→ DIRECTIONS FOR THIS TASK: Take from the records below each line that holds "number".

→ SUPPLIED DATA:
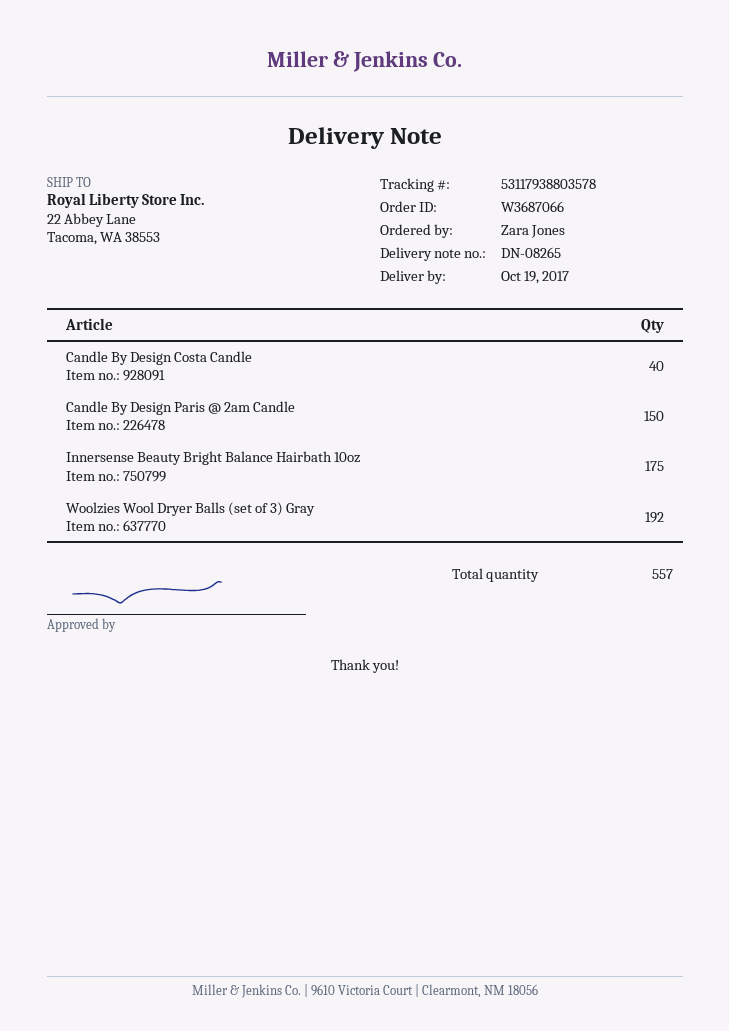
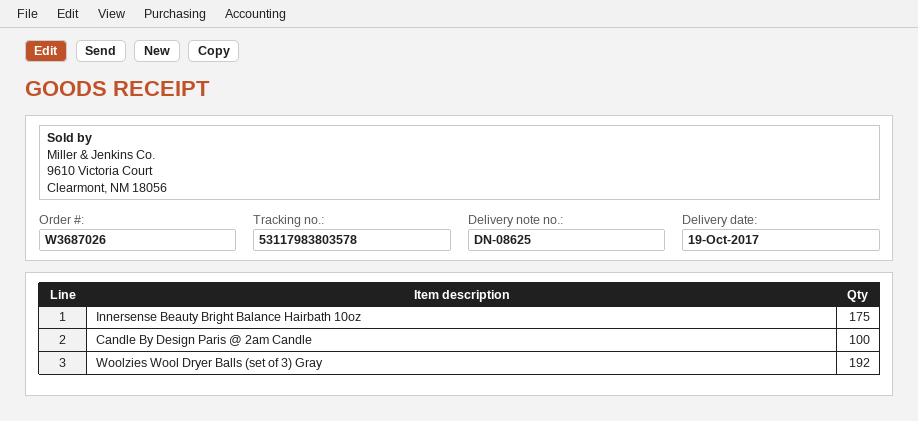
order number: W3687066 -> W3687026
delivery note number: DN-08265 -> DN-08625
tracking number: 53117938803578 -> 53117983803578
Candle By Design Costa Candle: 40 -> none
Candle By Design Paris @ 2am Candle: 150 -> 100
==
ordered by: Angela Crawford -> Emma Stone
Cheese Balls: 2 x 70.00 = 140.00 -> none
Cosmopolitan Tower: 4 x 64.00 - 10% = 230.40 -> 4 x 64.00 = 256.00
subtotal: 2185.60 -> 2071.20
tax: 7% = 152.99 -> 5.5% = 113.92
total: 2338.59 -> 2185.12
* * *
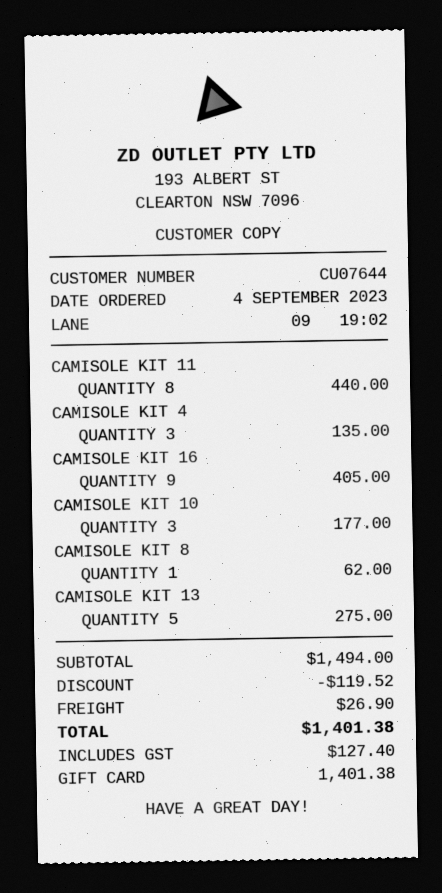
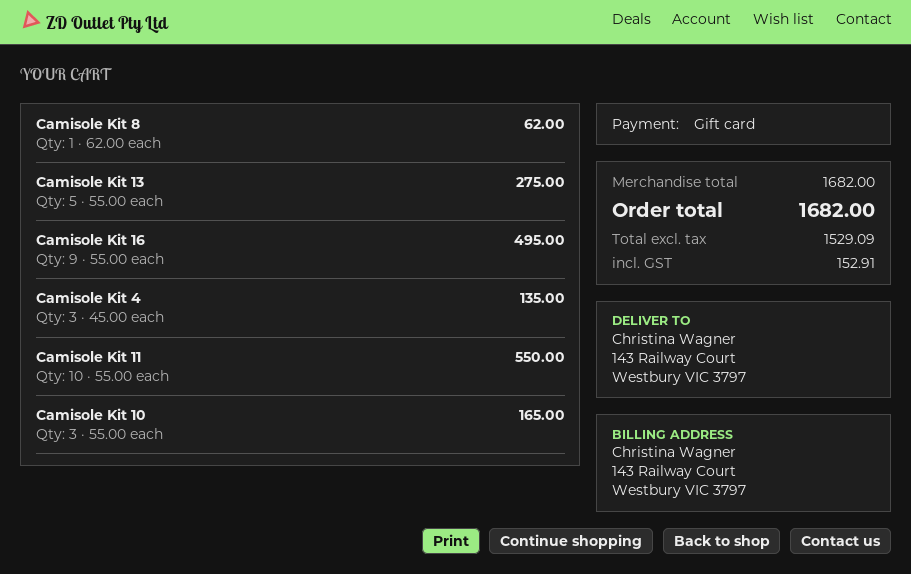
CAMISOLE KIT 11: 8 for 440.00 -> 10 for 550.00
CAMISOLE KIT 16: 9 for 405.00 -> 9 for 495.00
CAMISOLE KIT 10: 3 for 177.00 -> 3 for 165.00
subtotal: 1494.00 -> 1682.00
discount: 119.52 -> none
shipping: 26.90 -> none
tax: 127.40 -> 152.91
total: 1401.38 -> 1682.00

→ FINISHED EXERCISE:
order number: W3687066 -> W3687026
delivery note number: DN-08265 -> DN-08625
tracking number: 53117938803578 -> 53117983803578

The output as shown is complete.